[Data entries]
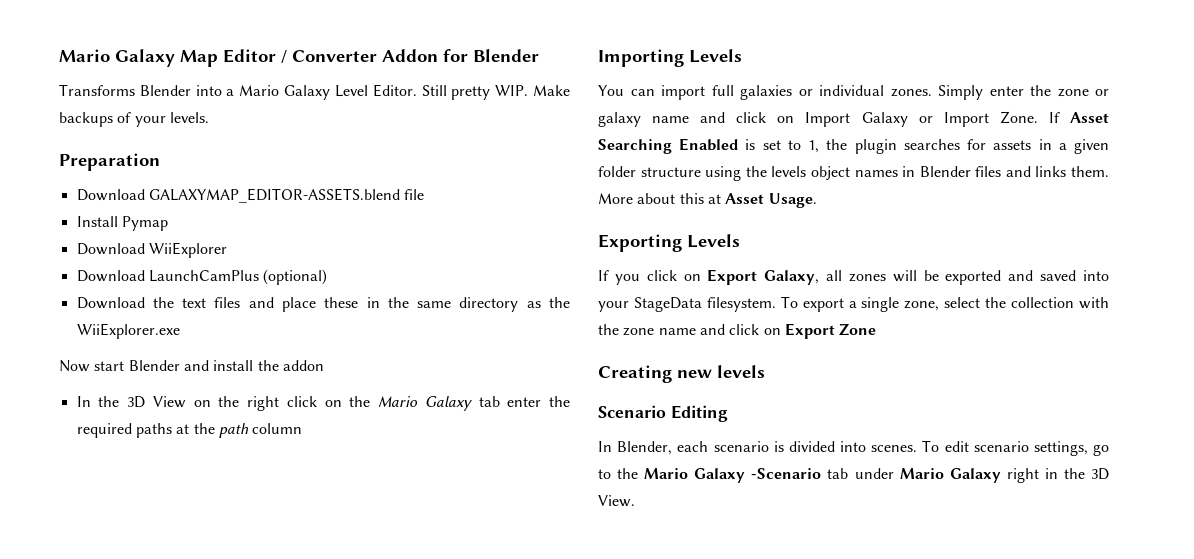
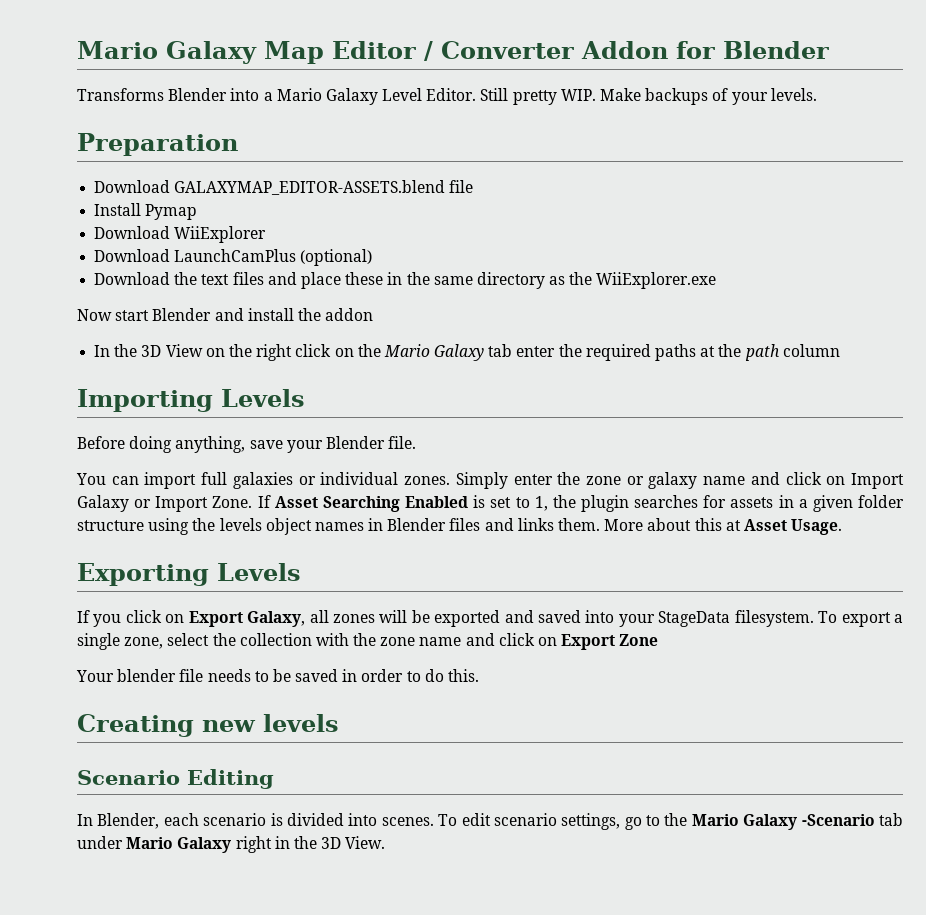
+ Before doing anything, save your Blender file.
+ Your blender file needs to be saved in order to do this.

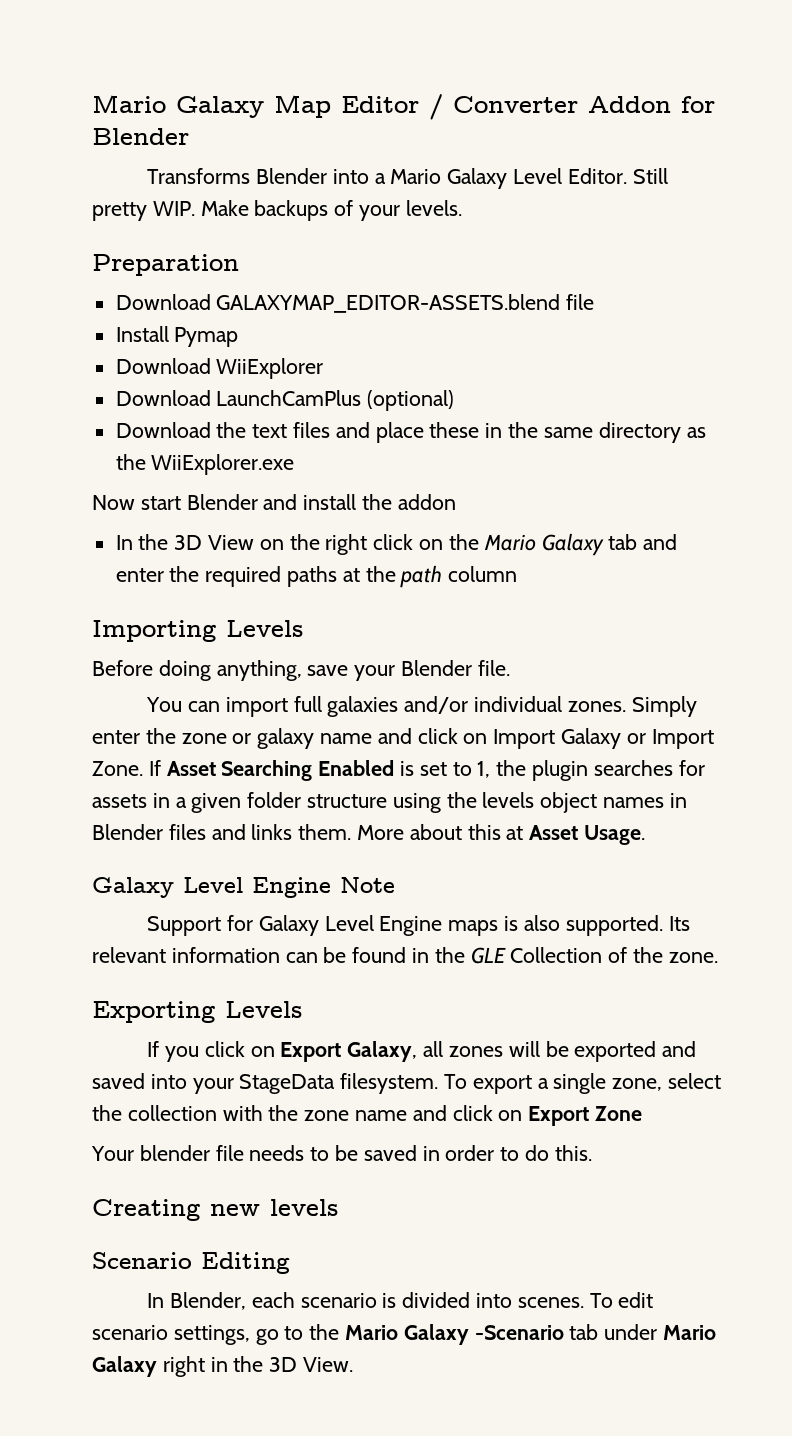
- In the 3D View on the right click on the Mario Galaxy tab enter the required paths at the path column
+ In the 3D View on the right click on the Mario Galaxy tab and enter the required paths at the path column
- You can import full galaxies or individual zones.
+ You can import full galaxies and/or individual zones.
+ Galaxy Level Engine Note
+ Support for Galaxy Level Engine maps is also supported. Its relevant information can be found in the GLE Collection of the zone.

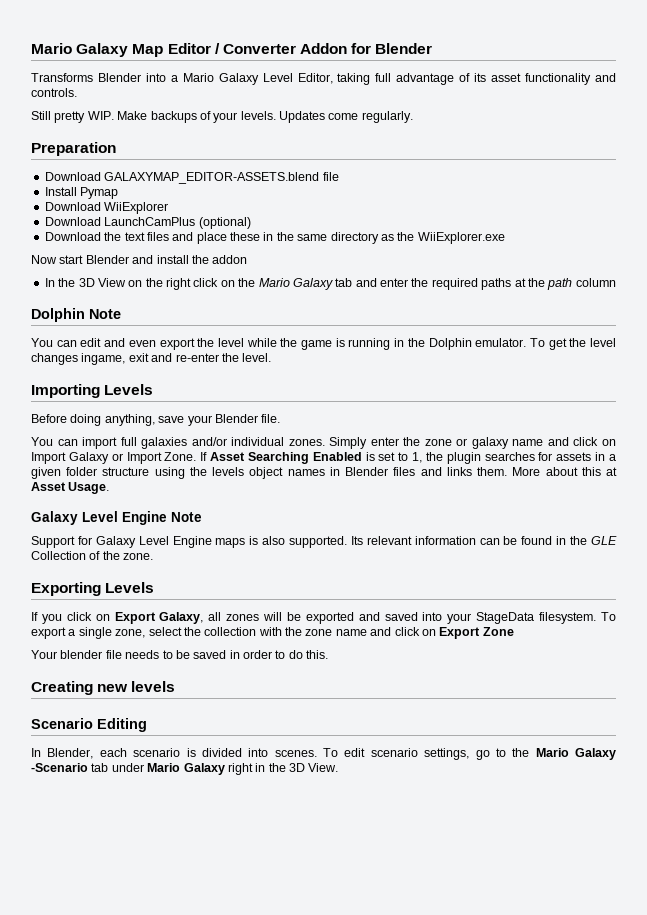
- Transforms Blender into a Mario Galaxy Level Editor. Still pretty WIP. Make backups of your levels.
+ Transforms Blender into a Mario Galaxy Level Editor, taking full advantage of its asset functionality and controls.
+ Still pretty WIP. Make backups of your levels. Updates come regularly.
+ Dolphin Note
+ You can edit and even export the level while the game is running in the Dolphin emulator. To get the level changes ingame, exit and re-enter the level.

_DIRECTIONS_
Write out again, exactly, each line from the one with "- In the 3D" to the end of the entries. No pictures go in.

_REPLY_
- In the 3D View on the right click on the Mario Galaxy tab enter the required paths at the path column
+ In the 3D View on the right click on the Mario Galaxy tab and enter the required paths at the path column
- You can import full galaxies or individual zones.
+ You can import full galaxies and/or individual zones.
+ Galaxy Level Engine Note
+ Support for Galaxy Level Engine maps is also supported. Its relevant information can be found in the GLE Collection of the zone.

- Transforms Blender into a Mario Galaxy Level Editor. Still pretty WIP. Make backups of your levels.
+ Transforms Blender into a Mario Galaxy Level Editor, taking full advantage of its asset functionality and controls.
+ Still pretty WIP. Make backups of your levels. Updates come regularly.
+ Dolphin Note
+ You can edit and even export the level while the game is running in the Dolphin emulator. To get the level changes ingame, exit and re-enter the level.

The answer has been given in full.